A treasure trove of secret letters from Tel Aviv’s cadre of hidden mekubalim

Photos: Elchanan Kotler, Mishpacha archives

A treasure trove of unpublished letters written and received by the secret mekubalim of Tel Aviv tells a lot about life in the ’50s and ’60s, but also sheds light on the spiritual struggles of the Streetsweeper, the Shoemaker, the Painter, the Milkman, and the famous rabbanim who held their secrets, as they all grappled with visions of the Upper Worlds while living in the hotspots of hedonism

HE locks the door behind meopens the safe, and takes out the treasure: Dozens of stamped envelopes scatter across the office desk, and the small room seems to fill with light.
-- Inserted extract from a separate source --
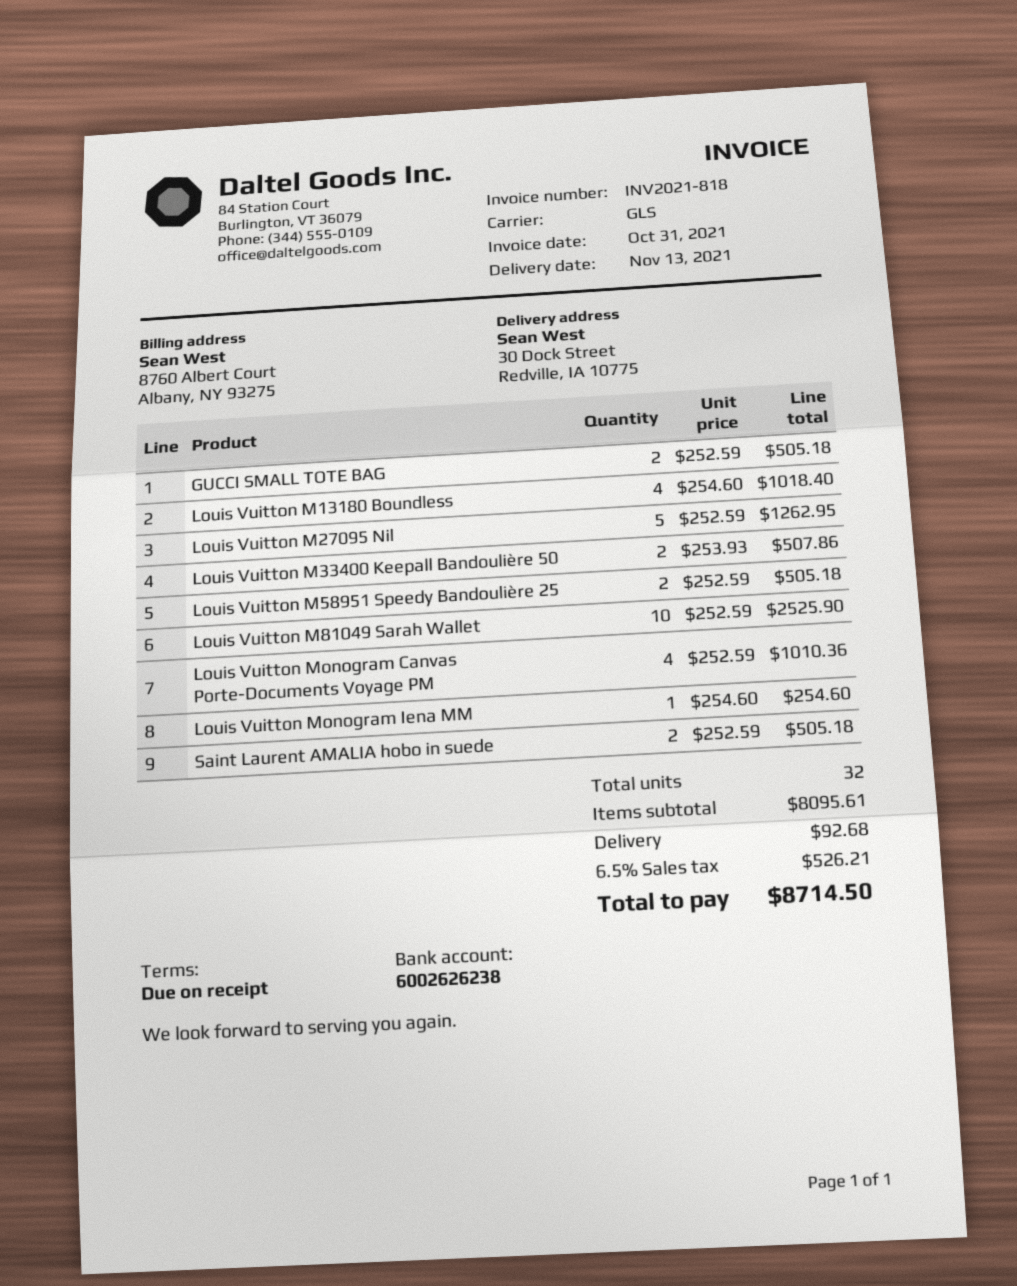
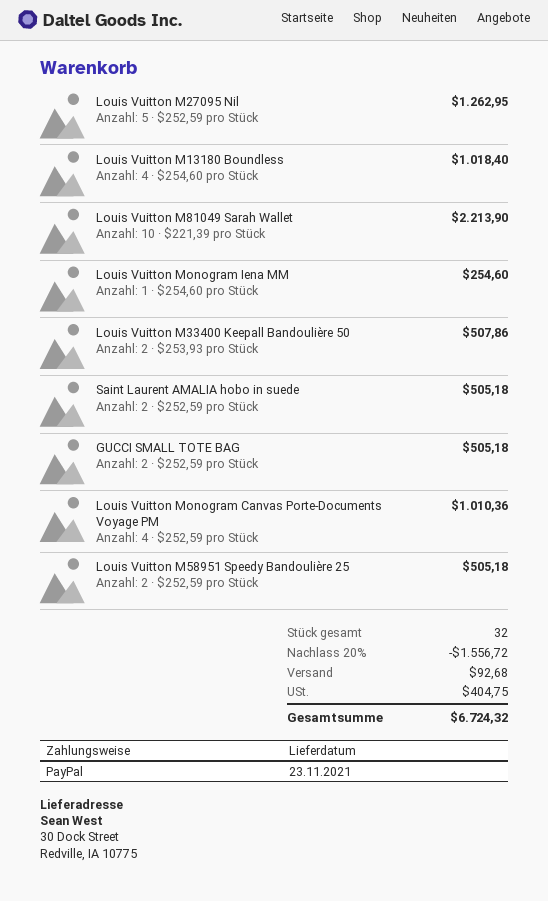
delivery date: 2021-11-13 -> 2021-11-23
Louis Vuitton M81049 Sarah Wallet: 10 x 252.59 = 2525.90 -> 10 x 221.39 = 2213.90
discount: none -> 20% = 1556.72
tax: 526.21 -> 404.75
total: 8714.50 -> 6724.32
I carefully pick up a single envelope. It seems to contain a random letter between friends. But then I read the following lines:

It’s been a long time since I have seen him, not while awake and not in a dream, and I yearn to see him and to hear good tidings from him… and also which good news and which chiddushei Torah he has heard from Eliyahu Hanavi zachur latov….”

The letter is signed simply “Yosef Waltuch,” but after reading its content, I begin to shiver. Rav Yosef Waltuch was one member of the famed group of hidden tzaddikim and mekubalim who lived in Tel Aviv in the mid and late 1900s. Which of his colleagues was he talking about, who was zocheh to learn Torah straight from Eliyahu Hanavi?

The answer to that, we’ll probably never know. But that doesn’t stop me from perusing dozens, up to hundreds, of notes and letters — correspondences between the secret kabbalists of Eretz Yisrael who were privy to the spiritual workings “behind the curtain.”

Rav Yosef Waltuch, known as the “Streetsweeper” because of his municipal day job, lived alone in a little hovel without a proper address, so the hundreds of petitioners, rabbanim, rebbes and other mekubalim would mail their correspondences to the homes around Tel Aviv where he would regularly eat his Shabbos seudos. And one member of such a family, who insists on remaining anonymous so as not to attract attention to the collection in his possession, let me take a peek into his treasure trove.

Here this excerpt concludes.